Welcome to your weekly roundup of approaching clinical readouts. In July Karopharm’s Xpovio was approved for multiple myeloma on the basis of the phase II Storm trial, but in a tiny, last-chance setting (Karyopharm rollercoaster ends in selinexor approval, July 4, 2019). The upcoming readout of a phase III study, Boston, in earlier lines of treatment, could allow the drug’s expansion into a much larger population.
Boston is testing the XPO1 inhibitor in adults with relapsing-remitting multiple myeloma who have received one, two or three prior regimens. There are around 23,000 such patients in the US, according to Leerink analysts. The population in which Xpovio is already approved – patients refractory to at least two proteasome inhibitors, at least two immunomodulatory drugs, and an anti‐CD38 MAb – amounts to around 7,000.

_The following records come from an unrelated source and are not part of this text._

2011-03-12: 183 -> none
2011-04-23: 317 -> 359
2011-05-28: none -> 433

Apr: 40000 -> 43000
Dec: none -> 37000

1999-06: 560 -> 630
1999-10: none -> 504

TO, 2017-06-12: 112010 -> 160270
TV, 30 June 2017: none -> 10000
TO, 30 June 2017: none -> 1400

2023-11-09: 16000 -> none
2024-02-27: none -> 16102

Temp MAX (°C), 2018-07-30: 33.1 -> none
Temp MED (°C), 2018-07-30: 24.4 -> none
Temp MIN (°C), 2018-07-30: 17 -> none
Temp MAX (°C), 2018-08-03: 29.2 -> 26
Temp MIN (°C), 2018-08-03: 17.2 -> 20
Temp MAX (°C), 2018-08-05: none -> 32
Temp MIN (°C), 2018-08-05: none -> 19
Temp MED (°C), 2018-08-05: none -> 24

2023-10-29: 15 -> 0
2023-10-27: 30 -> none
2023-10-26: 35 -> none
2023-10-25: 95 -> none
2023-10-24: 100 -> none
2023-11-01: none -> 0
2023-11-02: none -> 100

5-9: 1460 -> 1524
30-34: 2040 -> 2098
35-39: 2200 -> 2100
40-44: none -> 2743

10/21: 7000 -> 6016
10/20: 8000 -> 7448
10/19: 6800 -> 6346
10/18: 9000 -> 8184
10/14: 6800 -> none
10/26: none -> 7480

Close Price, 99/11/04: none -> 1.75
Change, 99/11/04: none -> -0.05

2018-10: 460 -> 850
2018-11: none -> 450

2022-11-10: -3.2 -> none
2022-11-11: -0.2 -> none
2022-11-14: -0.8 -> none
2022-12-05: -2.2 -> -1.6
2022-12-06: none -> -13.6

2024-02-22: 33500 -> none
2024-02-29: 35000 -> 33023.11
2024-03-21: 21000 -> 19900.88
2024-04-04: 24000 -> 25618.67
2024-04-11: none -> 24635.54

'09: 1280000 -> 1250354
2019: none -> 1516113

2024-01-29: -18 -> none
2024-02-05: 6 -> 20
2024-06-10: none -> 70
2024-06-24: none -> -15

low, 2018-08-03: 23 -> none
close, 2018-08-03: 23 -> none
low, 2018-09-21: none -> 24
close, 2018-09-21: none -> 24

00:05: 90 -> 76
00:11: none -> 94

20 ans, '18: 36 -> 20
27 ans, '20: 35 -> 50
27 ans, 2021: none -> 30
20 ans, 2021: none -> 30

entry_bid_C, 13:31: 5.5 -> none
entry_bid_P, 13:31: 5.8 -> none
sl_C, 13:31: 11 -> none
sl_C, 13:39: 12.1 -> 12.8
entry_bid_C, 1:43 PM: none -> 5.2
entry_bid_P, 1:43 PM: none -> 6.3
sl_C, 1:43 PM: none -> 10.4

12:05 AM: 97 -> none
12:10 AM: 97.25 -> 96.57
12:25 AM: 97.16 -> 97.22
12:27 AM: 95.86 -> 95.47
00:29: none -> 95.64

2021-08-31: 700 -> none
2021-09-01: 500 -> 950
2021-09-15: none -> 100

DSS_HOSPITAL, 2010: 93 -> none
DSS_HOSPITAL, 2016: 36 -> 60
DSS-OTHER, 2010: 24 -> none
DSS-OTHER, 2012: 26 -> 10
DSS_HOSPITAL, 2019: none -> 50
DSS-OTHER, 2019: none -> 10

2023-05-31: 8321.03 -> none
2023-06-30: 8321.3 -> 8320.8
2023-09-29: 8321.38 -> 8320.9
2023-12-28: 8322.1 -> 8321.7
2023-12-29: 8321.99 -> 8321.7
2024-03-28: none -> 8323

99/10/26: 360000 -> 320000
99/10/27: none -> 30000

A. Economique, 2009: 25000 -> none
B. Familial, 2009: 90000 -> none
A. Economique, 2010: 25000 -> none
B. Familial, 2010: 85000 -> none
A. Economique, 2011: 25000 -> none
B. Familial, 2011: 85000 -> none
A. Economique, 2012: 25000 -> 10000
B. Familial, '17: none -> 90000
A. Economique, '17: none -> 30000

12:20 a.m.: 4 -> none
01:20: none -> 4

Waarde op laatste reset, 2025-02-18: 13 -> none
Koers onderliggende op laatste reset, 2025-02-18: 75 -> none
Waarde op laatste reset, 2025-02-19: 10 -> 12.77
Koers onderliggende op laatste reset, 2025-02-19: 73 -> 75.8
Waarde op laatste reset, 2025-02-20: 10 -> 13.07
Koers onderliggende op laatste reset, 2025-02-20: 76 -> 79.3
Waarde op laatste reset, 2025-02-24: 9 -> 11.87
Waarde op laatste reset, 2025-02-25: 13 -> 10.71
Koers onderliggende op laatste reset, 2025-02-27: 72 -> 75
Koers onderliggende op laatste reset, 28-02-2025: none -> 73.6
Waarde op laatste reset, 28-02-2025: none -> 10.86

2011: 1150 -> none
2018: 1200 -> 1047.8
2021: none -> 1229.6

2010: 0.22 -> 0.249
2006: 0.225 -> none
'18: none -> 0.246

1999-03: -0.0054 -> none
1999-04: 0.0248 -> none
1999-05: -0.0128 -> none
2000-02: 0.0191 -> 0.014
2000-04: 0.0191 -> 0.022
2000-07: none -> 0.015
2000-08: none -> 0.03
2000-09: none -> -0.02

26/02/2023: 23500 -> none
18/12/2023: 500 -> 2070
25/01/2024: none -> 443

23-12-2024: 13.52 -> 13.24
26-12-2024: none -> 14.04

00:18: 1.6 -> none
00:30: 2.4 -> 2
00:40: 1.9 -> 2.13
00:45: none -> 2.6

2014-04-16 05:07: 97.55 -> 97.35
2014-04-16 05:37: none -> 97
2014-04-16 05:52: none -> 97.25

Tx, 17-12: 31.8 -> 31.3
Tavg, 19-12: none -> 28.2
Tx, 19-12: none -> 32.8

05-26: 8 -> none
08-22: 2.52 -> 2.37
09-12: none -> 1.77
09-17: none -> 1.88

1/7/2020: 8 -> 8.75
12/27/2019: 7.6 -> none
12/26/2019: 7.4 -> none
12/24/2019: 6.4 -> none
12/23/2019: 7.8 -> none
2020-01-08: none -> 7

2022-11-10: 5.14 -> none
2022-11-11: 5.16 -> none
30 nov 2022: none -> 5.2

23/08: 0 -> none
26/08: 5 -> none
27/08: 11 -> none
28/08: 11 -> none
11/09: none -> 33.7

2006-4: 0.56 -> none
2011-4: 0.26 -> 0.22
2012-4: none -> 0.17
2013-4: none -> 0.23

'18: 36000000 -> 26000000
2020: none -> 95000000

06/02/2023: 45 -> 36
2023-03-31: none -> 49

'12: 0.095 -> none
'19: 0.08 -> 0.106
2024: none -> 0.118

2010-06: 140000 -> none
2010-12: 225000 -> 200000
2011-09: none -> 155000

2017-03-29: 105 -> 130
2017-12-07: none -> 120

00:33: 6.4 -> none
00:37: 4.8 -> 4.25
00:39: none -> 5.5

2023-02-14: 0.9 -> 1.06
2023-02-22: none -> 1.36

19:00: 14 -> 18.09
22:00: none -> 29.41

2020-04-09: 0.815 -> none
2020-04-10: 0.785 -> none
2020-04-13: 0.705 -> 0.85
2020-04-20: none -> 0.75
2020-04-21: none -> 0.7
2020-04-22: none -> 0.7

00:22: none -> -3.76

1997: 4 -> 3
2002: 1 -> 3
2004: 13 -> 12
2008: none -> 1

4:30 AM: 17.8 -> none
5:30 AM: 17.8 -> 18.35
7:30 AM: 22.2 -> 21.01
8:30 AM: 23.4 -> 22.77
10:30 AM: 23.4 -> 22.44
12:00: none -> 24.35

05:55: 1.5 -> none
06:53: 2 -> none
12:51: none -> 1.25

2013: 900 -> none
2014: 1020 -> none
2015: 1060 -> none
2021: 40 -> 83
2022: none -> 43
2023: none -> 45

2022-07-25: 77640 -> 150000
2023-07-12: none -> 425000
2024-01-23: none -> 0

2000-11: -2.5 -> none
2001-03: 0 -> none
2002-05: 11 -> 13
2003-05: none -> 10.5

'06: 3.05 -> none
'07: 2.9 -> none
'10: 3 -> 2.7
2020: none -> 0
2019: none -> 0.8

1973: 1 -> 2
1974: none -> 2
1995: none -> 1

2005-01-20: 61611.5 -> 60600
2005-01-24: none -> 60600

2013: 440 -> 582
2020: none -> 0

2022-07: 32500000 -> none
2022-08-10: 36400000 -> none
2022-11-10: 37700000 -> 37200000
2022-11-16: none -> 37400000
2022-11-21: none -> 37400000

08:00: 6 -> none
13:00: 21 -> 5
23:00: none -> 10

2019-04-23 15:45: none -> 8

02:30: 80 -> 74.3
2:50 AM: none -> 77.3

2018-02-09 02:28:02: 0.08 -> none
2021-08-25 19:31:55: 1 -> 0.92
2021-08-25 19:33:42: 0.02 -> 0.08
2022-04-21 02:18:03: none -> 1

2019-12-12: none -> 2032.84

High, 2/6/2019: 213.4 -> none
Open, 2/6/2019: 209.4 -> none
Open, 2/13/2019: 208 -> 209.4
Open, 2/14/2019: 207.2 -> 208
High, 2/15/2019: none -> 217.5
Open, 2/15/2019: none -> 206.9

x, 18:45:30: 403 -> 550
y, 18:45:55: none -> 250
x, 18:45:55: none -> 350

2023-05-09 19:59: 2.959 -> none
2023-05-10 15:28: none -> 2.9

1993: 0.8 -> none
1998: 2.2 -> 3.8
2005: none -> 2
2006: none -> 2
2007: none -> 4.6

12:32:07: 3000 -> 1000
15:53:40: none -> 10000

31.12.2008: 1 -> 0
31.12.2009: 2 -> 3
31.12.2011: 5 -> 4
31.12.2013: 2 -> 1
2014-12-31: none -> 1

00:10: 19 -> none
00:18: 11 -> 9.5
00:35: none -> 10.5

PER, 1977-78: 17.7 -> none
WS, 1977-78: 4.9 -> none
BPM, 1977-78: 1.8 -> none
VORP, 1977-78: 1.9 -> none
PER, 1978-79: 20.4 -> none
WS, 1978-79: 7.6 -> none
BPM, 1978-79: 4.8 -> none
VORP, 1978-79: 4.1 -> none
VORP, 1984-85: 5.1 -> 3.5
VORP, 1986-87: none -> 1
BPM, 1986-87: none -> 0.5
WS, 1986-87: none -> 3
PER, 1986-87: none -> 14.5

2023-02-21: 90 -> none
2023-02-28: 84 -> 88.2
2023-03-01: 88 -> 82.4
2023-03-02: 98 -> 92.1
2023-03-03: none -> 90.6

Boston has enrolled 400 subjects and pits Xpovio plus Velcade and dexamethasone against a control group given the latter two compounds. Control patients can cross over into the Xpovio combo arm if objective disease progression is confirmed.
The primary endpoint is progression-free survival at 15 months, but toxicity will also be a major focus. In Storm 9% of the patients had fatal adverse events, but approval came anyway since the setting was so intractable. In earlier lines of therapy this justification will be harder to use.
If Boston hits, Leerink thinks it could add $123m to Xpovio’s US sales in 2028. Sellside consensus compiled by EvaluatePharma forecasts 2024 worldwide revenue for Xpovio of $584m, though this also includes sales in non-Hodgkin lymphoma and soft tissue sarcoma.
But there is a risk here too: if Boston shows the product’s safety profile to be markedly worse than expected, the approval granted in July could be withdrawn. This would be a highly unusual step for the FDA, particularly given its recent positive inclinations, but cannot be ruled out entirely.
Meanwhile, Pfizer will shortly find out whether the $250m it spent on Akcea/Ionis’s AKCEA-ANGPTL3-LRx was worth it. A proof-of-concept phase II trial in 144 subjects with type 2 diabetes, high triglycerides or non-alcoholic fatty liver disease will soon yield data.
The project is a ligand-conjugated antisense oligonucleotide that aims to reduce production in the liver of angiopoietin-like 3 protein (ANGPTL3), a key regulator of triglycerides, cholesterol, glucose and energy metabolism. Elevated levels of the protein are associated with an increased risk of heart attacks, thickening of the arterial walls and multiple metabolic disorders.
The phase II study is testing three subcutaneous doses of AKCEA-ANGPTL3-LRx versus placebo, and the primary endpoint is the percentage change in fasting triglycerides from baseline to month six, with secondary endpoints including change in liver fat.
In a phase I/II study the project demonstrated a dose-dependent reduction in ANGPTL3 of 84.5% at the highest dose, with a concomitant decrease in triglycerides of 63.1%. There were also reductions in LDL cholesterol and total cholesterol, along with a positive safety profile including no significant platelet count reductions.
When Pfizer bought the rights in October Ionis and Akcea, Ionis's majority-owned subsidiary, shared the up-front fee. Ionis then received $125m in Akcea stock, further increasing its stake in the subsidiary.
Other companies are also interested in ANGPTL3. Regeneron’s evinacumab targets the protein, and a phase III study in homozygous familial hypercholesterolemia showed a 49% reduction in LDL cholesterol from baseline versus placebo. A filing for the antibody is expected by mid-2020.
Also Arrowhead’s ARO-ANG3, an RNAi therapy, has phase I/II healthy volunteer data showing a mean maximum reduction from baseline of 66% in triglycerides and 30% in LDL-C at a single dose. Data from the multi-dose cohort in patients with non-alcoholic fatty liver disease, hyperlipidemia while on statins, familial hypercholesterolemia and severe hypertriglyceridemia are expected this year, with pivotal trials planned.